[[ Task data, beginning ]]
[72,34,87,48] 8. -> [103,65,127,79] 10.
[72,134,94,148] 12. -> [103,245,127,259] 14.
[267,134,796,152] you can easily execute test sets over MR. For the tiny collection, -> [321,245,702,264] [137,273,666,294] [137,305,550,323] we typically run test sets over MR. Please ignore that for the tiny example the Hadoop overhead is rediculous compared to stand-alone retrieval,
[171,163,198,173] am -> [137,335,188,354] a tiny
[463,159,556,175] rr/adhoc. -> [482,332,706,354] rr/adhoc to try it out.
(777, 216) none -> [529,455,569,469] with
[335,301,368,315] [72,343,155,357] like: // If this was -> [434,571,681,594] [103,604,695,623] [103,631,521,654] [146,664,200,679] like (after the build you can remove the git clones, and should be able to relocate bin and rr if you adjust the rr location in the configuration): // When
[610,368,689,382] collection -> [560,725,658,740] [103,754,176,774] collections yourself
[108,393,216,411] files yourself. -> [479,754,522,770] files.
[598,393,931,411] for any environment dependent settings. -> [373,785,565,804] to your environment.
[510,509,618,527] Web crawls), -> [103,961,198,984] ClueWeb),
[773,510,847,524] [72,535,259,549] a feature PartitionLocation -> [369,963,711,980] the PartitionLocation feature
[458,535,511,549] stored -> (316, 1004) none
[[ Task data, end ]]
▶ _Directions for this task_: With "none" as the string to look for, count the matching lines in the entries above and report only the number.

▶ _Problem solution_: 2